Generali, porte girevoli: De Agostini vuol uscire, Caltagirone sale ancora e porta il Patto oltre il 14%

Francesco Gaetano Caltagirone

Grandi manovre nell’azionariato in vista dell’assemblea. Intanto Generali RE compra un edificio direzionale a Londra

MILANO. Proseguono i movimenti tra i grandi azionisti di Generali, che si preparano al braccio di ferro nell’assemblea del 29 aprile. Il tradizionale appuntamento di primavera questa volta non servirà solo per approvare il bilancio e ratificare le decisioni prese altrove, ma anche a capire quale tra i due schieramenti – quello capitanato da Mediobanca e quello del duo Caltagirone-Del Vecchio – avrà la meglio.

L’imprenditore romano ha acquistato altri 3,65 milioni di azioni (pari allo 0,23% del capitale), portando così la sua quota a un passo dal 7,26%. Se si considerano anche le partecipazioni dell’imprenditore dell’occhialeria e dell’altro alleato Crt si arriva al 14,1%. In questo modo si avvicina il 17,22% dei diritti di voto sui quali può invece contare Piazzetta Cuccia.

In realtà, la quota del gruppo triestino detenuta da Mediobanca si ferma al 12,93%, ma in occasione dell’assemblea di primavera arriverà in soccorso anche il 4,42% ottenuto come prestito titoli. L’istituto guidato da Alberto Nagel potrà contare anche sul tradizionale sostegno della De Agostini, che nel medio termine intende disfarsi del suo 1,46%.

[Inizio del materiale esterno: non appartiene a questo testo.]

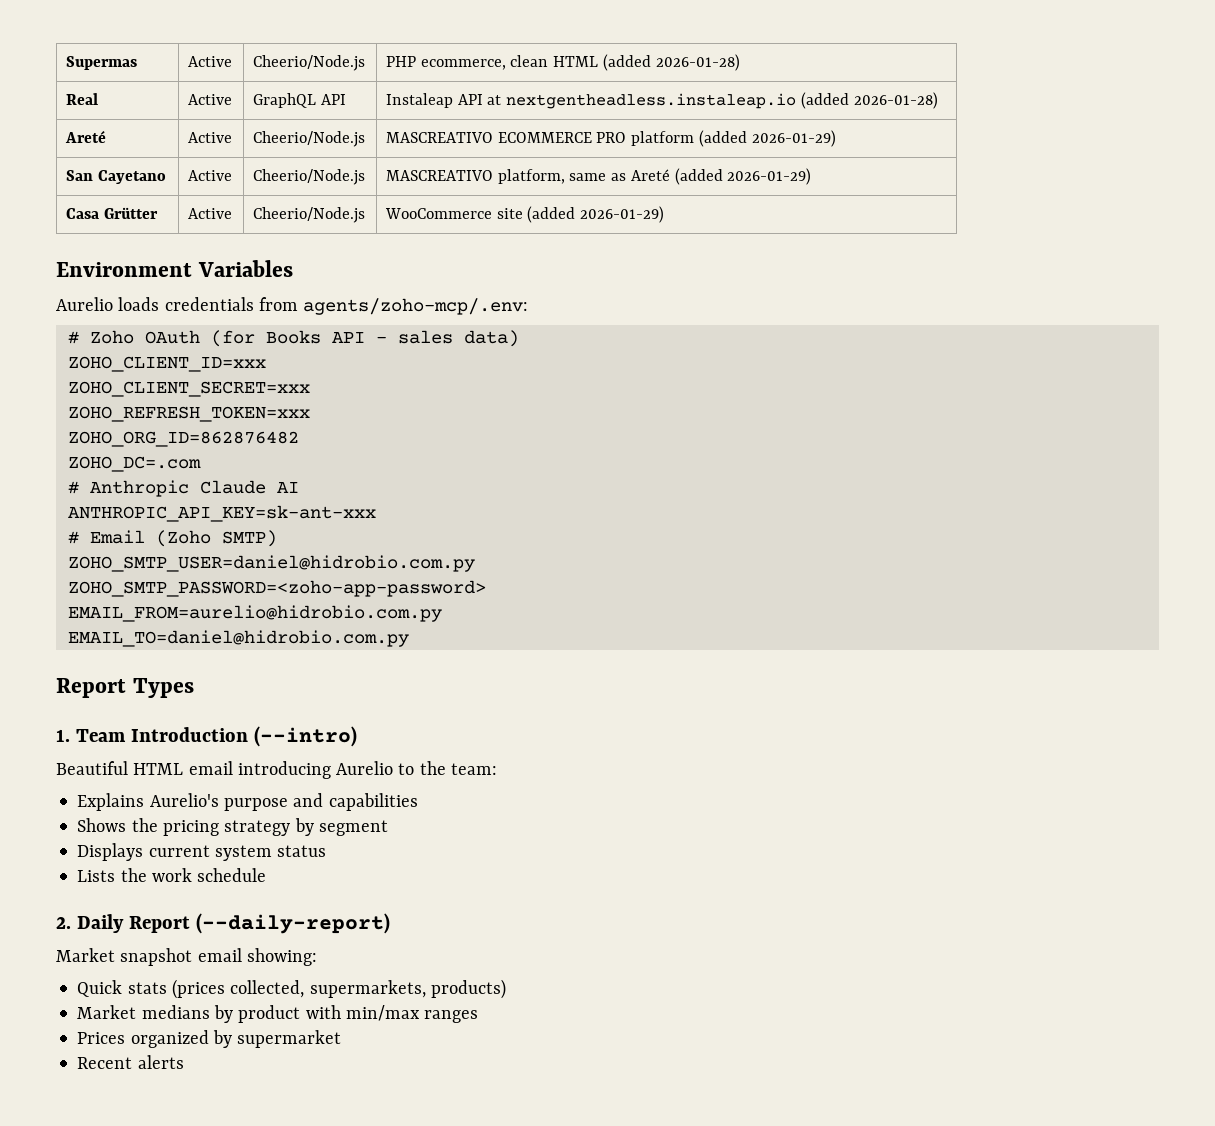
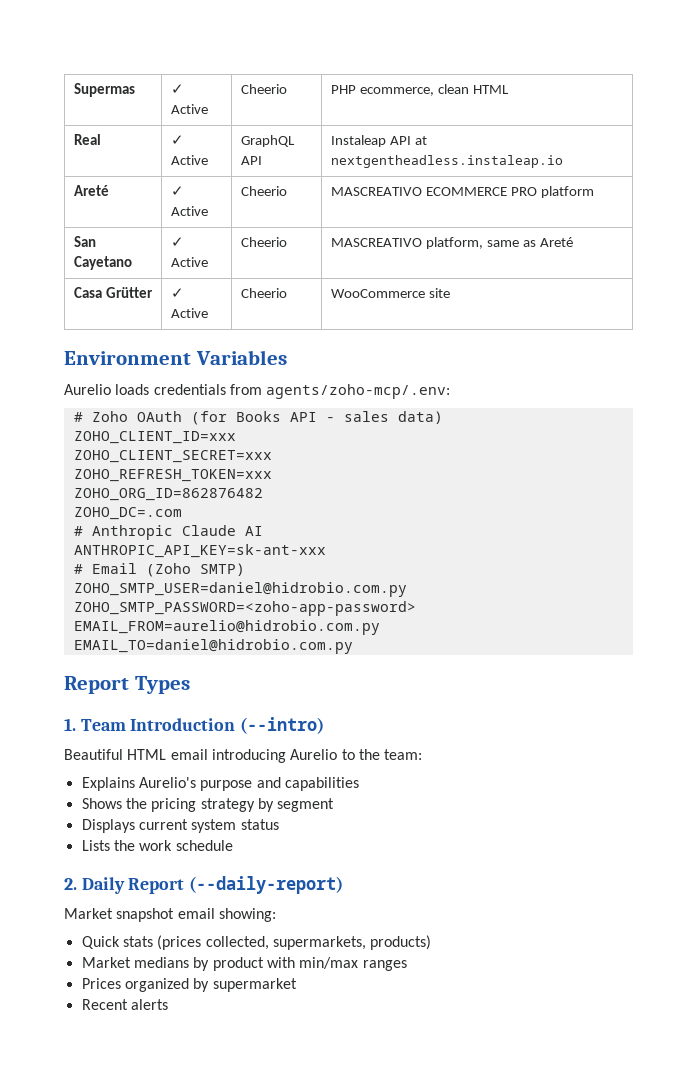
- Supermas | Active | Cheerio/Node.js | PHP ecommerce, clean HTML (added 2026-01-28)
+ Supermas | ✓ Active | Cheerio | PHP ecommerce, clean HTML
- Real | Active | GraphQL API | Instaleap API at nextgentheadless.instaleap.io (added 2026-01-28)
+ Real | ✓ Active | GraphQL API | Instaleap API at nextgentheadless.instaleap.io
- Areté | Active | Cheerio/Node.js | MASCREATIVO ECOMMERCE PRO platform (added 2026-01-29)
+ Areté | ✓ Active | Cheerio | MASCREATIVO ECOMMERCE PRO platform
- San Cayetano | Active | Cheerio/Node.js | MASCREATIVO platform, same as Areté (added 2026-01-29)
+ San Cayetano | ✓ Active | Cheerio | MASCREATIVO platform, same as Areté
- Casa Grütter | Active | Cheerio/Node.js | WooCommerce site (added 2026-01-29)
+ Casa Grütter | ✓ Active | Cheerio | WooCommerce site

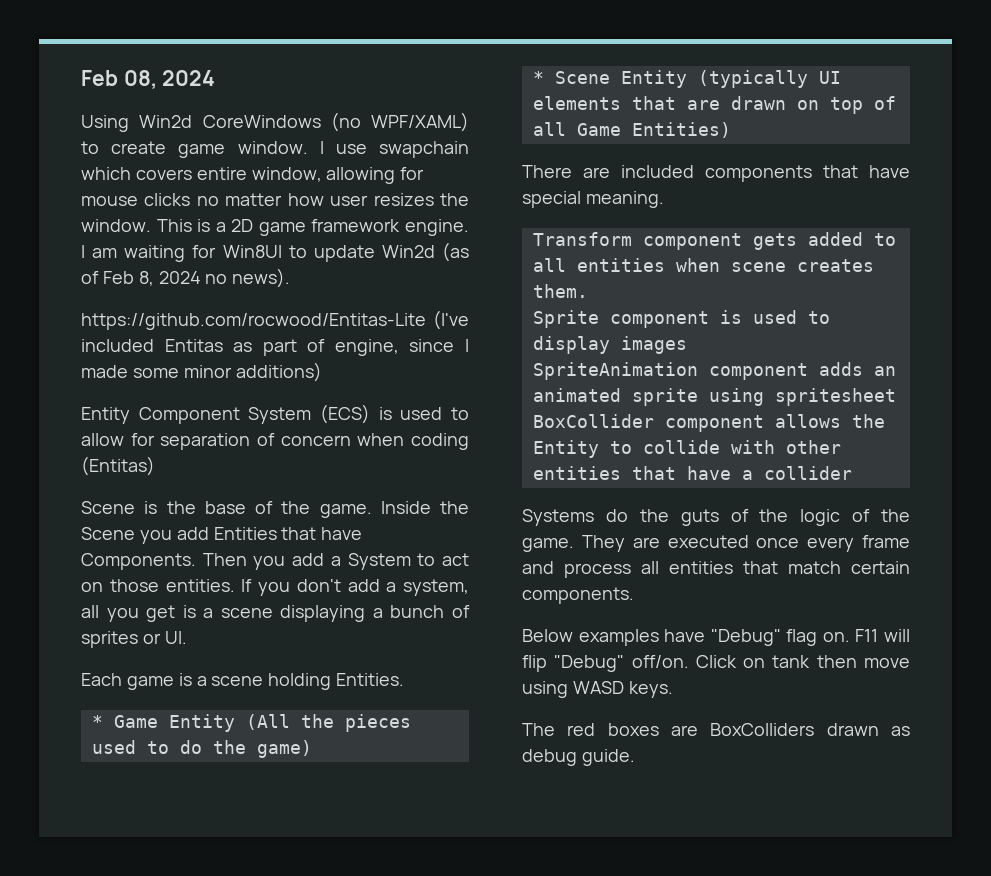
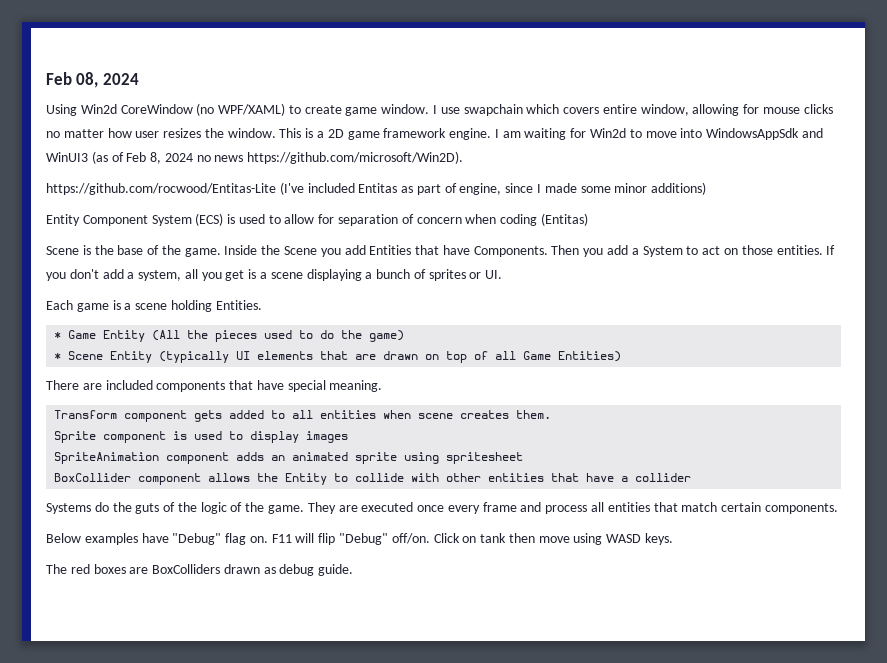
- Using Win2d CoreWindows (no WPF/XAML) to create game window.
+ Using Win2d CoreWindow (no WPF/XAML) to create game window.
- I am waiting for Win8UI to update Win2d (as of Feb 8, 2024 no news).
+ I am waiting for Win2d to move into WindowsAppSdk and WinUI3 (as of Feb 8, 2024 no news https://github.com/microsoft/Win2D).

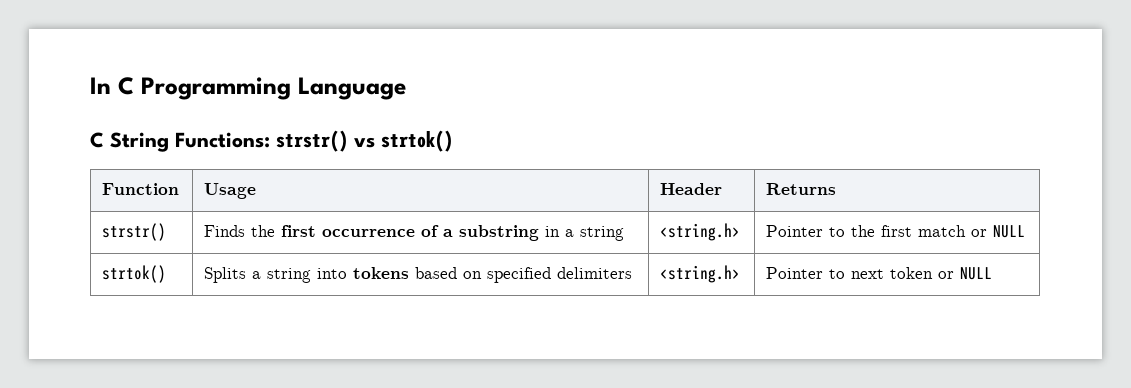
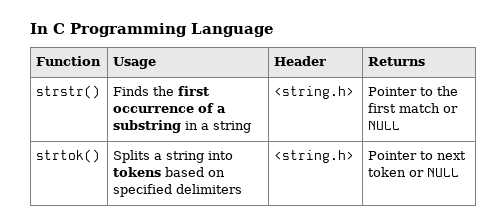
- C String Functions: strstr() vs strtok()

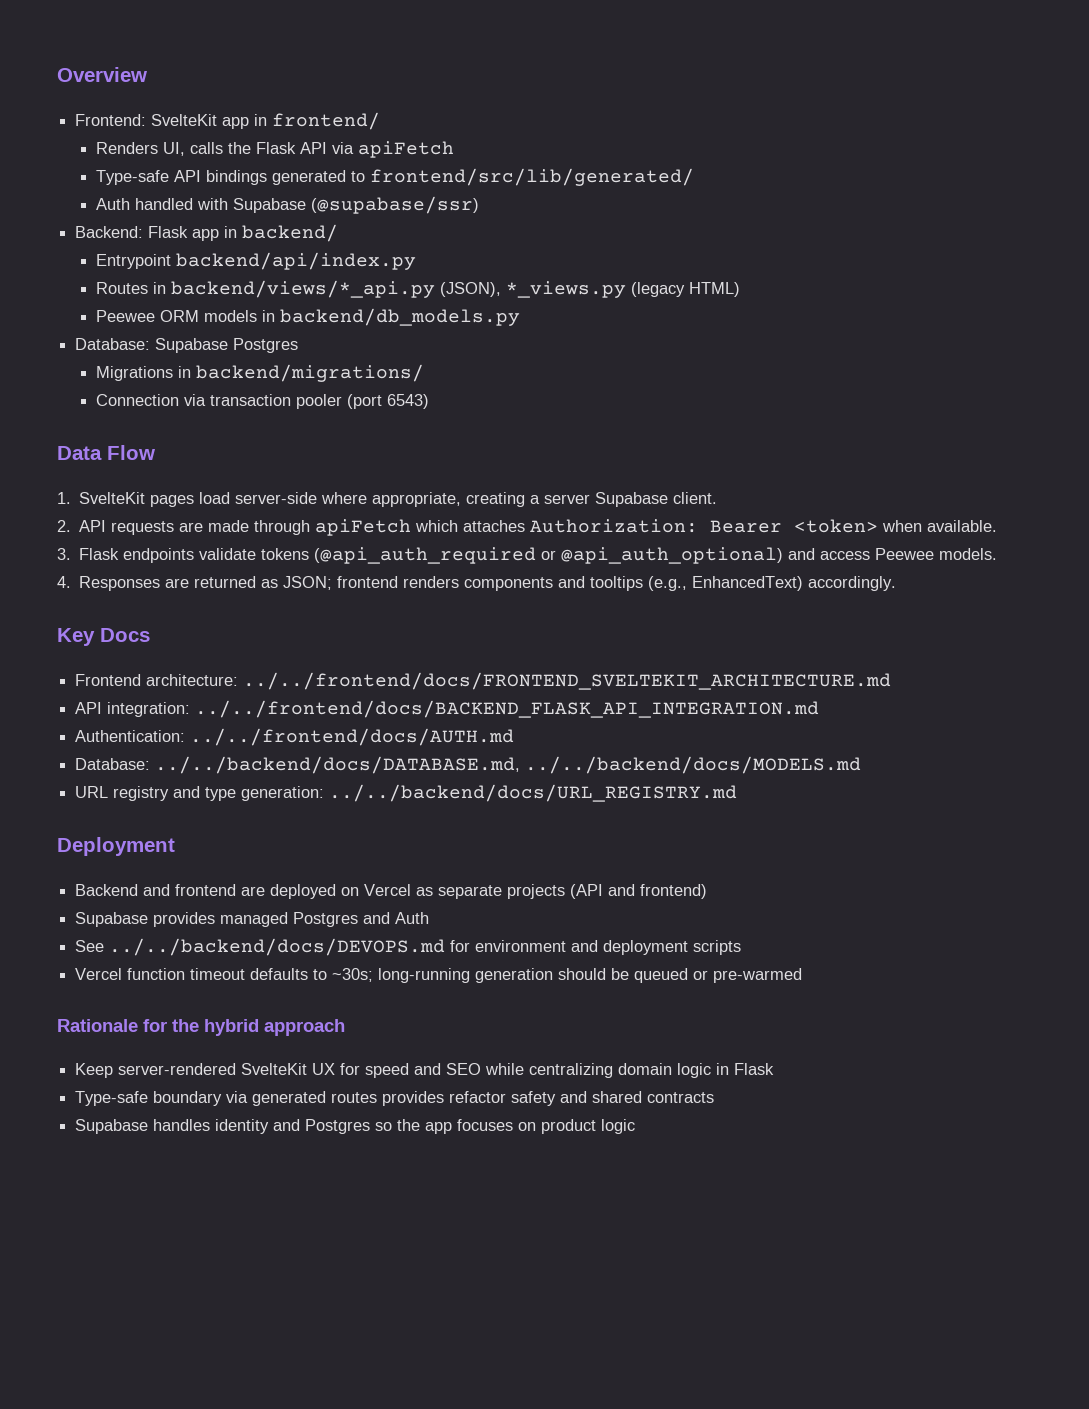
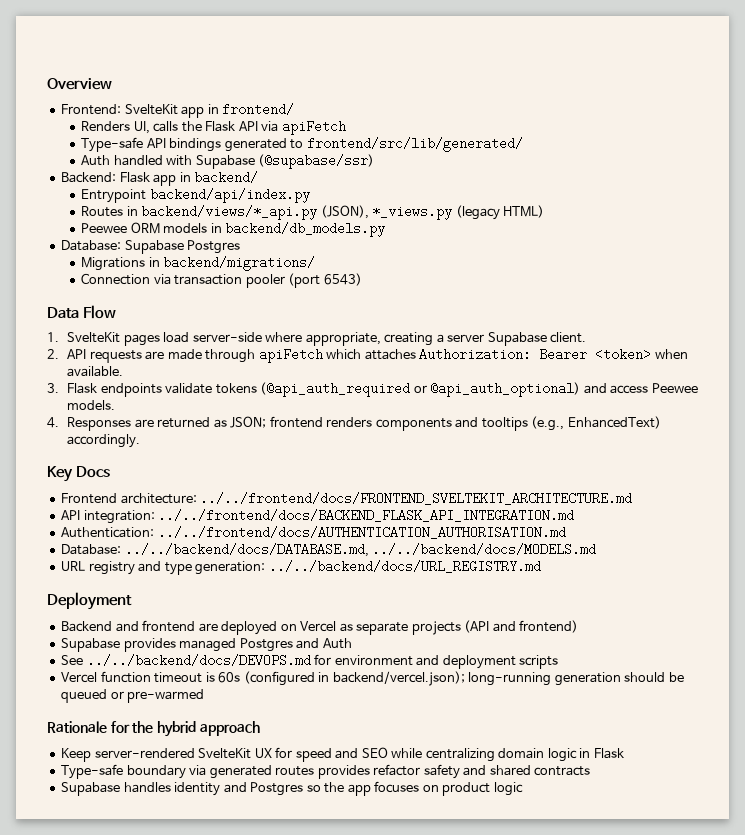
- Authentication: ../../frontend/docs/AUTH.md
+ Authentication: ../../frontend/docs/AUTHENTICATION_AUTHORISATION.md
- Vercel function timeout defaults to ~30s; long-running generation should be queued or pre-warmed
+ Vercel function timeout is 60s (configured in backend/vercel.json); long-running generation should be queued or pre-warmed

Le famiglie Boroli-Drago sono azioniste del Leone dal 2006, quando scambiarono una parte dei proventi della vendita della controllata Toro per una partecipazione a Trieste. Una partecipazione che non interesserebbe più ai piani alti della società di Novara, che nel recente passato ha già dismesso sia il business delle slot machine, il marchio e alcuni asset di Lottomatica (con 950 milioni di incasso), sia la divisione dell’editoria scolastica (157,5 milioni), quest’ultima rilevata da Mondadori. Se si aggiungesse anche la quota in Generali, che oggi vale intorno ai 430 milioni, si raggiungerebbe un bel gruzzolo. Al momento non si sa quali sono gli obiettivi relativi a nuovi investimenti e probabilmente non sono ancora stati definiti, dato che la quarta generazione da poco al comando non appare così unita come quelle passate.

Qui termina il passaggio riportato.